エロゲーのクトゥルフといえば、『ネクロノミコン』(1994年)や『黒の断章』(1995年)など、プレイを終えた後に「クトゥルフの原典にあたりたい」と思わせるような、コアな中にも愛にあふれた作品があったのでつい比べてしまいましたが、本作に対してそれを求めるのは無い物ねだりというやつでしょう。

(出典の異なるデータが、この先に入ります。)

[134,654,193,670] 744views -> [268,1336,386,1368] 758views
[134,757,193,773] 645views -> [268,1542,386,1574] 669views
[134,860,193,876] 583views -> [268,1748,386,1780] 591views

というわけで、オーソドックスな抜きゲーとして見た場合、異形によってけなげに戦う強いヒロインがボロ雑巾のように扱われる展開が好き、という人にとってはなかなかそそるシチュエーションが揃っています。特に、圧倒的な力の差の前になすすべも無く屈服させられるという絶望的シチュエーションが上手で、リョナのように身体的にボコボコにするだけでなく、それ以上に精神的に追い詰めるタイプのねちっこいエロさがありました。非常に私好みです。特に、前述したシュド=メルに彩希がやられるシーンや、真菜がクトゥルフに貫かれるシーンは個人的に高いシコリティを発揮してくれてホクホクでした。そういう絶望感を漂わせるツールとしてクトゥルフが選ばれた、ということなら、なるほど納得かなというところもあります。

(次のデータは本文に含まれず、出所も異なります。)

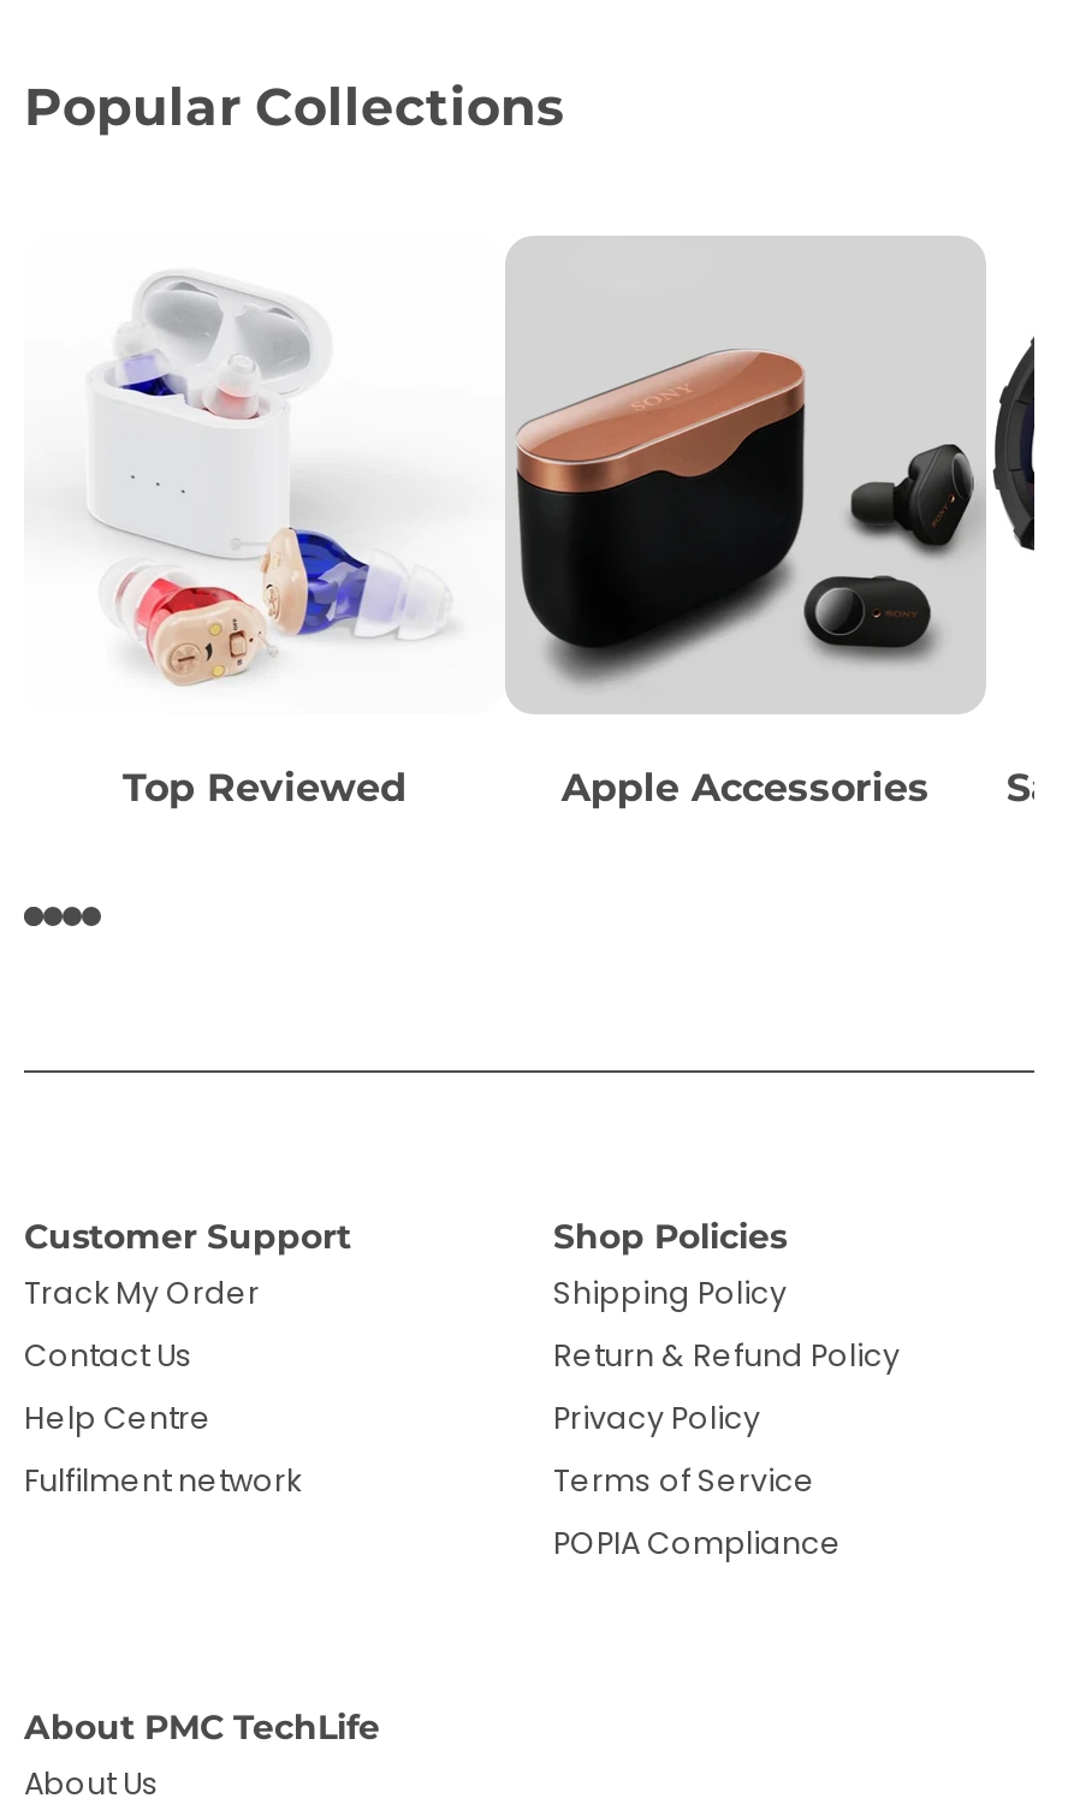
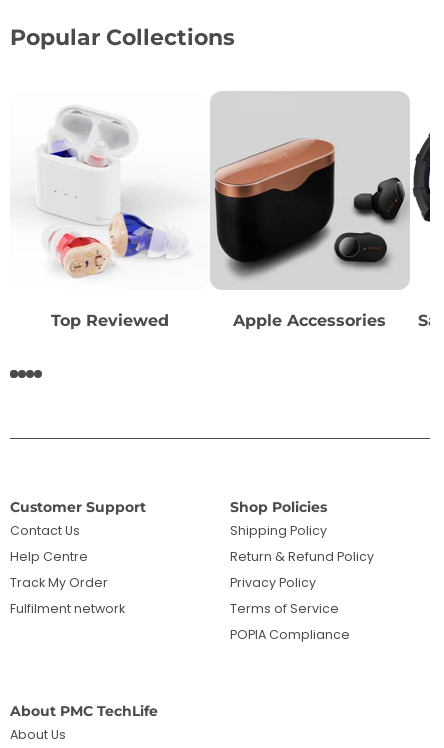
moved [24,1273,260,1314] -> [10,574,108,591]: Track My Order
moved [24,1336,212,1439] -> [10,522,88,565]: Contact Us | Help Centre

アニメーションについては、ちょっとかくかくしたいつものクオリティなんですが、構図と表情が動画映えするところだったこともあり、存外悪くなかったです。メインキャラの3人に1シーンずつだったのが残念だったくらいには。
惜しむらくは、ヒロインどうしの絡みがほとんど無かったことでしょうか。『快楽恥帯』に登場した秋風空ちゃん似の名も無き女学生がぱっくんちょされるシーンを1つ挟むくらいなら、ヒロイン2人なり3人なりを絡ませてよかったんじゃないかなと思います。特に、彩希と雫を一緒にしないのが最後まで意味わからない……。
あと、これは結構大事なことなのですが、ヒロインたちの「武器」をCGに入れなかったというのは大きくマイナスです。戦う女の子の象徴ですし、彩希も真菜もシンボルとなる武器を持っている。それを一切CGに出さないことで、敗北している感じはぐいっと減ったかなぁと。あまりに残念すぎて、女剣士とかが自分の武器で犯されるシーンの醍醐味について語り合いたい気分になりました。
総じて、クトゥルフに特にこだわりを見出さず、ストーリー性にも頓着せず、強いヒロインが異形に犯されるのを楽しむ……ちょっとクオリティーの下がった二次元ドリームノベルを読むくらいのつもりでいけばニーズには応えてくれる。あとは、2000円というお値段をどう感じるか次第、といったところでしょうか。私はちょっと割高かなと感じましたけれども、声がついていることや原画の魅力がそれを上回るようであれば、「買い」ではないかと思います。
CG(差分無し)・シーン数とも20。EDは5種類で、うち1種類はルートロックがかかっています(真菜ルートが2つに分岐するのですが、彩希のあるEDを見た直後のみ突入できるルートがあります)。ちょっとややこしいんですが、下に書いてみました。
彩希ED1(途中GAMEOVER)、ED2、ED3、真菜ED1は特に条件無く初期から入れる。真菜ED2は彩希のED2を見るとルート解放される。ただし、そうすると真菜ED1は見れなくなる。彩希ED3を見ると真菜EDがED1に切り替わる。どうにもうまく説明できないんですけど、彩希のEDがスイッチになって真菜のEDが切り替わってるという感じです。